_ACTIVITY:_ Lines that contain "bear" are to be copied from the material, every one of them.

───

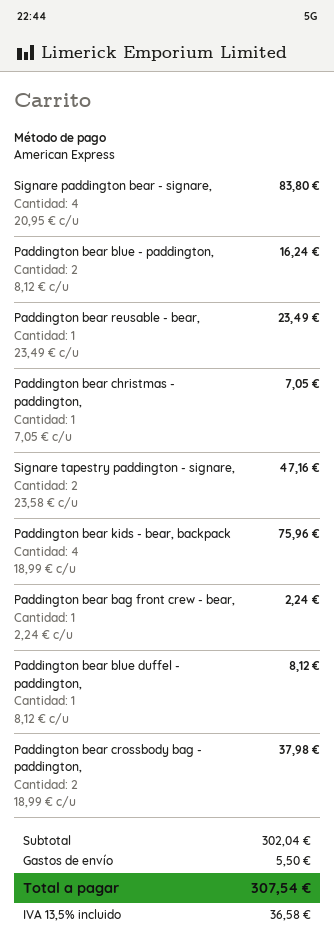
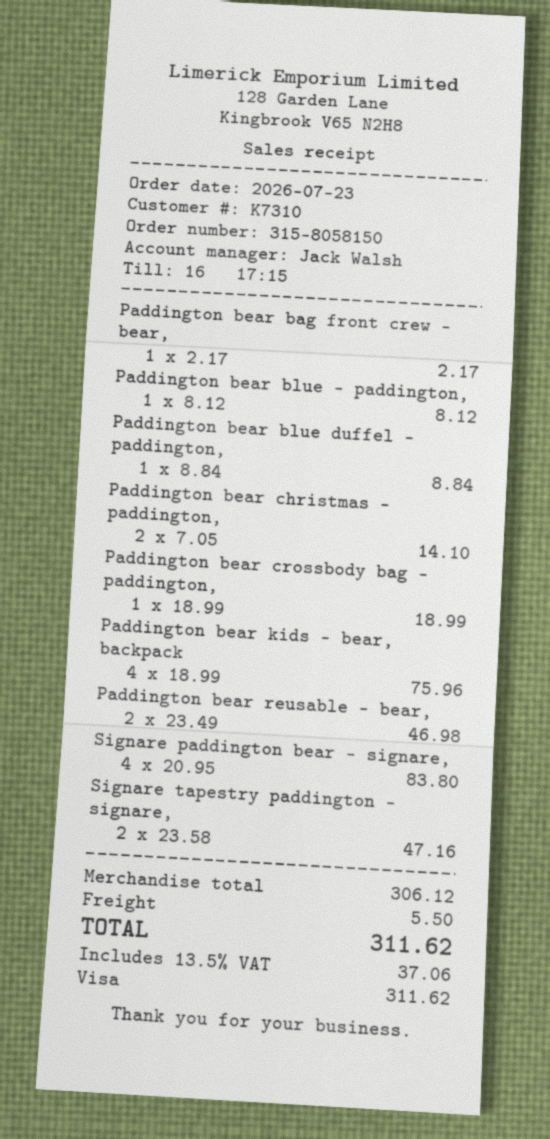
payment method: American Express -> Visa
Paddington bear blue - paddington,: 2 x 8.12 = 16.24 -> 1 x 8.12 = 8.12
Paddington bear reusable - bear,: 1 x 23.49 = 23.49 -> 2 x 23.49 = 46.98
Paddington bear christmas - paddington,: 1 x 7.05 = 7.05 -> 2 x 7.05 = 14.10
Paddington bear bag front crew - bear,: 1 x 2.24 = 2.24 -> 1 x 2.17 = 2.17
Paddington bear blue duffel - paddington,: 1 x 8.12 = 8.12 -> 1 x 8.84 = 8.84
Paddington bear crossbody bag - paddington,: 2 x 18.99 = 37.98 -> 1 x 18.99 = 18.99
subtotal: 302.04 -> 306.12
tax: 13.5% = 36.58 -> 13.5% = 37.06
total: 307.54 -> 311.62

───

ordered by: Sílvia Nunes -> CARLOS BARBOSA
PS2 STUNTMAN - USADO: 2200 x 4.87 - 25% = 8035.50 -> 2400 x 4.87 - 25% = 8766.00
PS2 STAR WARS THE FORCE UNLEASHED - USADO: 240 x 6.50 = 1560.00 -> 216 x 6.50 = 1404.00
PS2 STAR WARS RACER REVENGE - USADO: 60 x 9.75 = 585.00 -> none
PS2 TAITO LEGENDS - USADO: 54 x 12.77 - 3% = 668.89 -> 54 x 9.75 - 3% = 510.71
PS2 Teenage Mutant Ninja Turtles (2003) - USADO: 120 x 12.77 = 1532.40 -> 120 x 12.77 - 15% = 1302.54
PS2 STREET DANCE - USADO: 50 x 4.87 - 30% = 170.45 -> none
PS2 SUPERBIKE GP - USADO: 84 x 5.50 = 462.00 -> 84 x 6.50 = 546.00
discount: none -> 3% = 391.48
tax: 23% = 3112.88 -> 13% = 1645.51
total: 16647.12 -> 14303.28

───

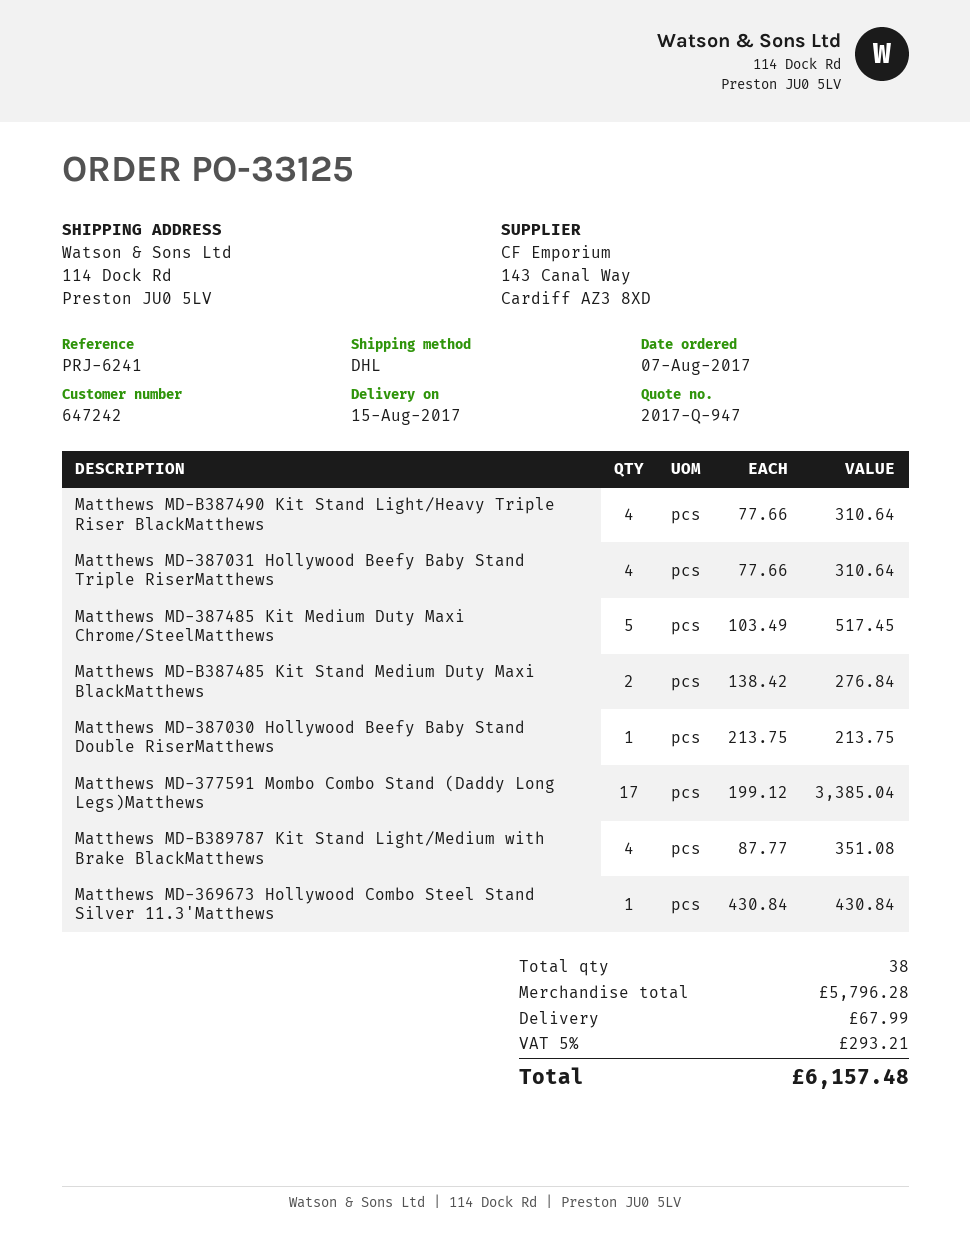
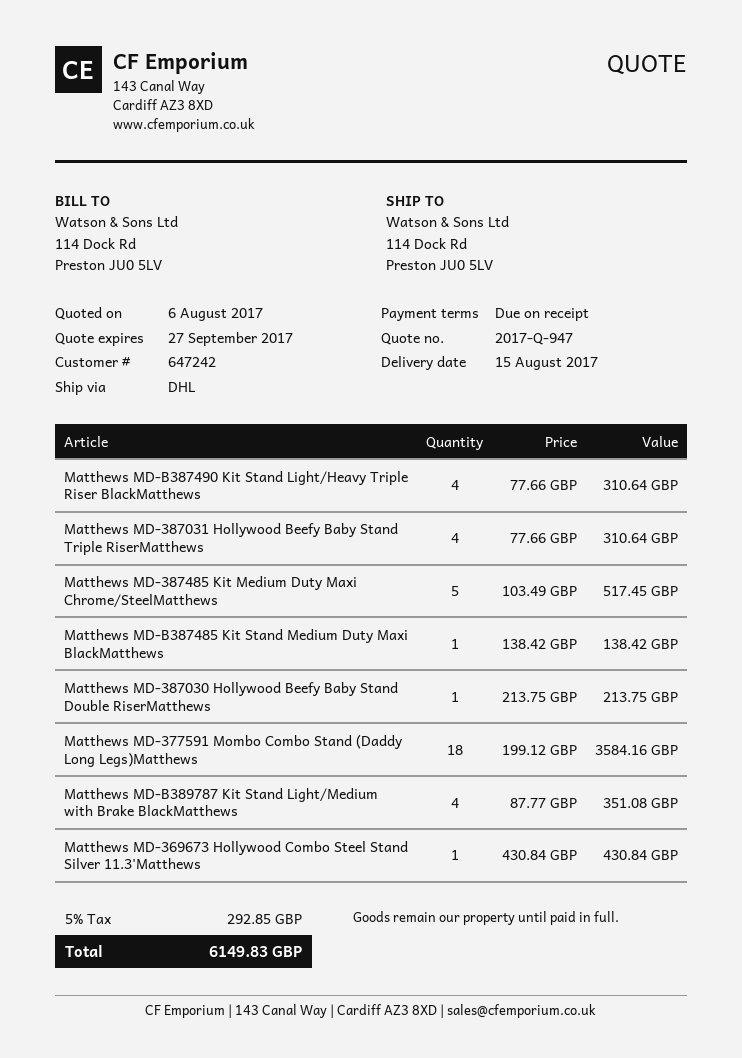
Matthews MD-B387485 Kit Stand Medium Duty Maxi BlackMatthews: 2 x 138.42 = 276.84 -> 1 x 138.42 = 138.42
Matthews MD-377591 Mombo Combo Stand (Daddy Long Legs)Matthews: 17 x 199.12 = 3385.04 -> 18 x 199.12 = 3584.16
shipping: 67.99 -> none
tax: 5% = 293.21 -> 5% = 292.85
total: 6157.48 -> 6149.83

───

_WORKED SOLUTION:_
Paddington bear blue - paddington,: 2 x 8.12 = 16.24 -> 1 x 8.12 = 8.12
Paddington bear reusable - bear,: 1 x 23.49 = 23.49 -> 2 x 23.49 = 46.98
Paddington bear christmas - paddington,: 1 x 7.05 = 7.05 -> 2 x 7.05 = 14.10
Paddington bear bag front crew - bear,: 1 x 2.24 = 2.24 -> 1 x 2.17 = 2.17
Paddington bear blue duffel - paddington,: 1 x 8.12 = 8.12 -> 1 x 8.84 = 8.84
Paddington bear crossbody bag - paddington,: 2 x 18.99 = 37.98 -> 1 x 18.99 = 18.99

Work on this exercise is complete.